A verbatim copy of the data is wanted, minus any picture in it.

++++ Material provided ++++

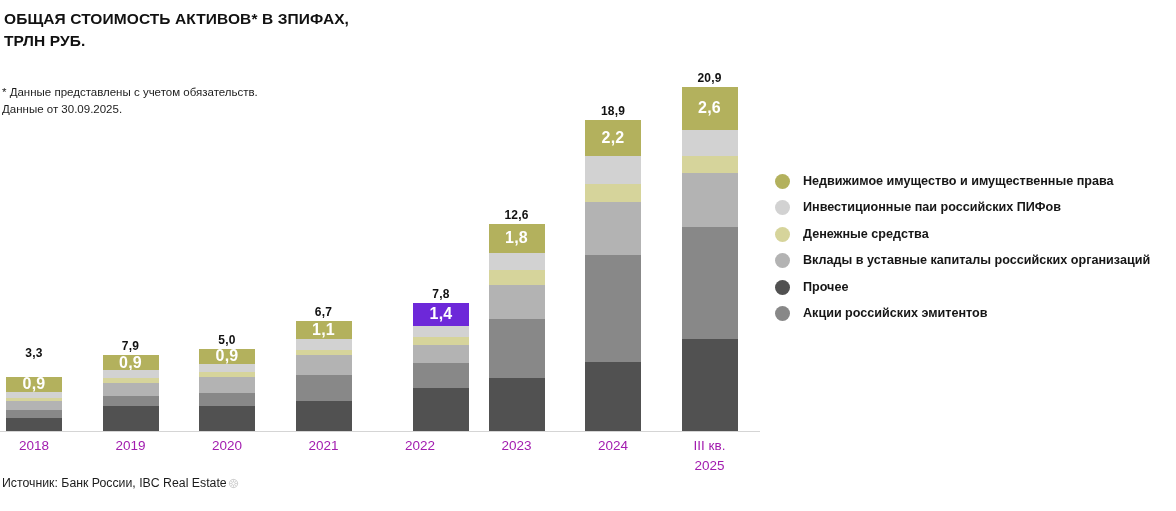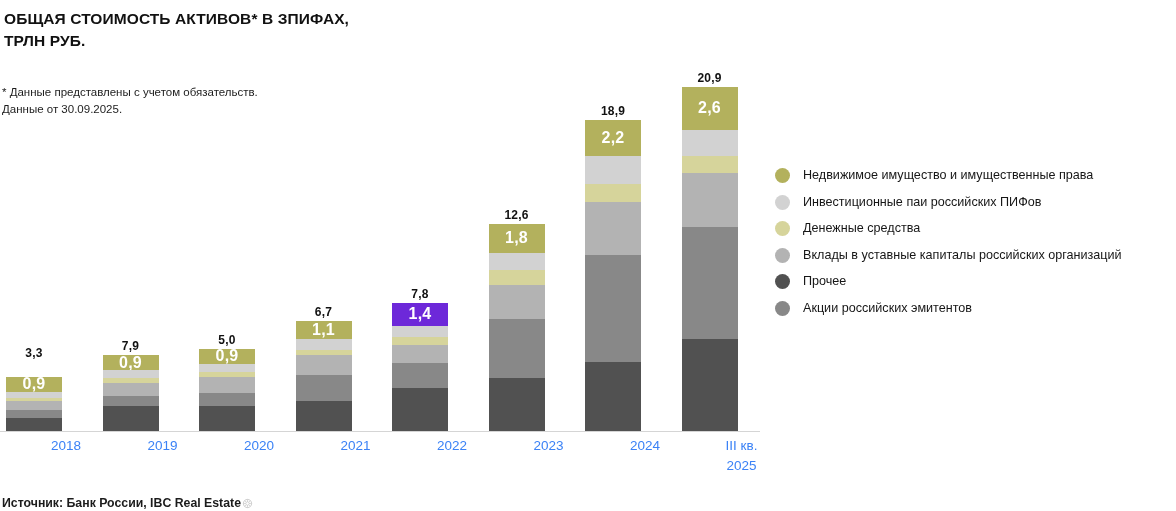--- a/index.html
+++ b/index.html
@@ -120,7 +120,9 @@
   }
   .legend-item {
     display: flex;
+    align-items: center;
     height: 26.5px;
+    font-weight: bold;
   }
   .legend-swatch {
     width: 15px;

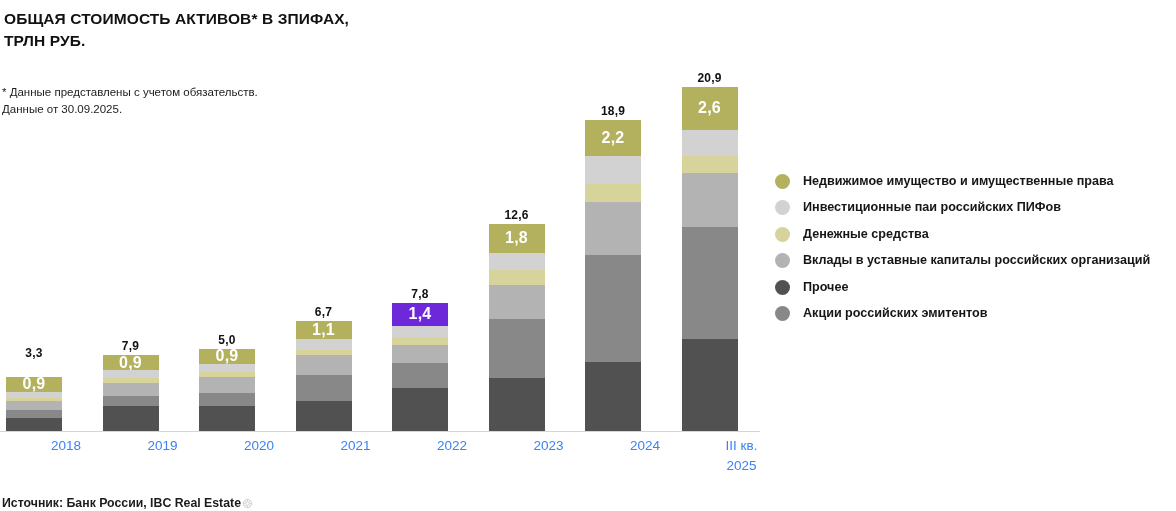--- a/index.html
+++ b/index.html
@@ -220,7 +220,7 @@
           <div class="seg" style="height: 29.6268px; background: rgb(81, 81, 81);"></div>
         </div>
       </div>
-      <div class="bar-group" style="left: 392px; height: 150.383px; margin-top: 44px;">
+      <div class="bar-group" style="left: 413px; height: 150.383px; margin-top: 44px;">
         <div class="bar-total" style="bottom: 130.383px;">7,8</div>
         <div class="bar-stack" style="height: 128.383px;">
           <div class="seg" style="height: 23.0431px; background: #6d28d9;">

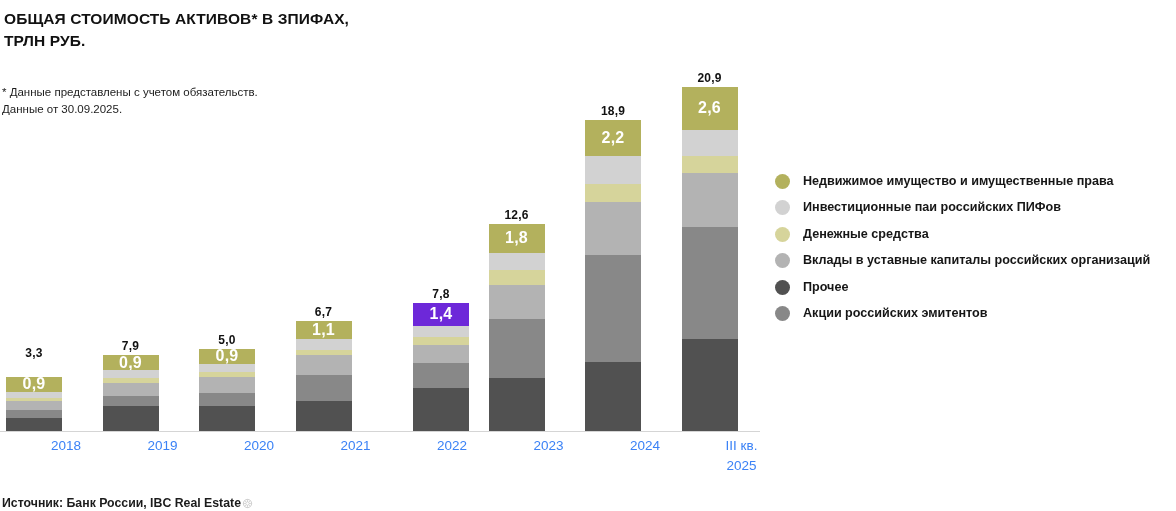--- a/index.html
+++ b/index.html
@@ -105,10 +105,9 @@
     width: 70px;
     text-align: center;
     font-size: 13.5px;
-    color: #3b82f6;
+    color: #a21caf;
     line-height: 1.45;
     white-space: pre-line;
-    padding-left: 32px;
   }
 
   

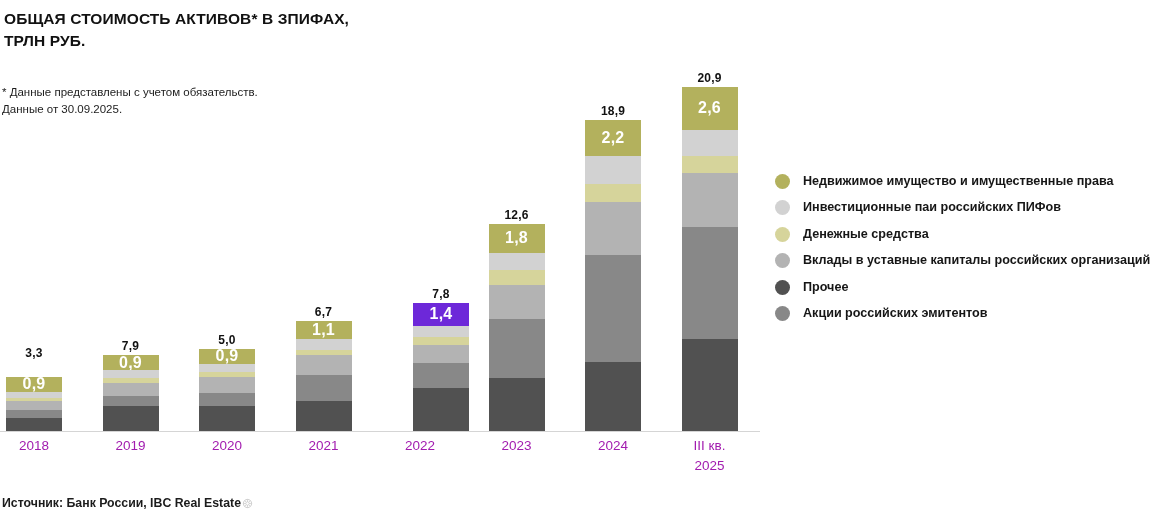--- a/index.html
+++ b/index.html
@@ -141,12 +141,11 @@
   #source {
     position: absolute;
     left: 2px;
-    top: 496px;
+    top: 476px;
     font-size: 12.3px;
     color: #1c1c1c;
     display: flex;
     align-items: center;
-    font-weight: bold;
   }
   #source-logo {
     margin-left: 1px;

++++

### [Solution to this task]
--- a/index.html
+++ b/index.html
@@ -120,7 +120,9 @@
   }
   .legend-item {
     display: flex;
+    align-items: center;
     height: 26.5px;
+    font-weight: bold;
   }
   .legend-swatch {
     width: 15px;

--- a/index.html
+++ b/index.html
@@ -220,7 +220,7 @@
           <div class="seg" style="height: 29.6268px; background: rgb(81, 81, 81);"></div>
         </div>
       </div>
-      <div class="bar-group" style="left: 392px; height: 150.383px; margin-top: 44px;">
+      <div class="bar-group" style="left: 413px; height: 150.383px; margin-top: 44px;">
         <div class="bar-total" style="bottom: 130.383px;">7,8</div>
         <div class="bar-stack" style="height: 128.383px;">
           <div class="seg" style="height: 23.0431px; background: #6d28d9;">

--- a/index.html
+++ b/index.html
@@ -105,10 +105,9 @@
     width: 70px;
     text-align: center;
     font-size: 13.5px;
-    color: #3b82f6;
+    color: #a21caf;
     line-height: 1.45;
     white-space: pre-line;
-    padding-left: 32px;
   }
 
   

--- a/index.html
+++ b/index.html
@@ -141,12 +141,11 @@
   #source {
     position: absolute;
     left: 2px;
-    top: 496px;
+    top: 476px;
     font-size: 12.3px;
     color: #1c1c1c;
     display: flex;
     align-items: center;
-    font-weight: bold;
   }
   #source-logo {
     margin-left: 1px;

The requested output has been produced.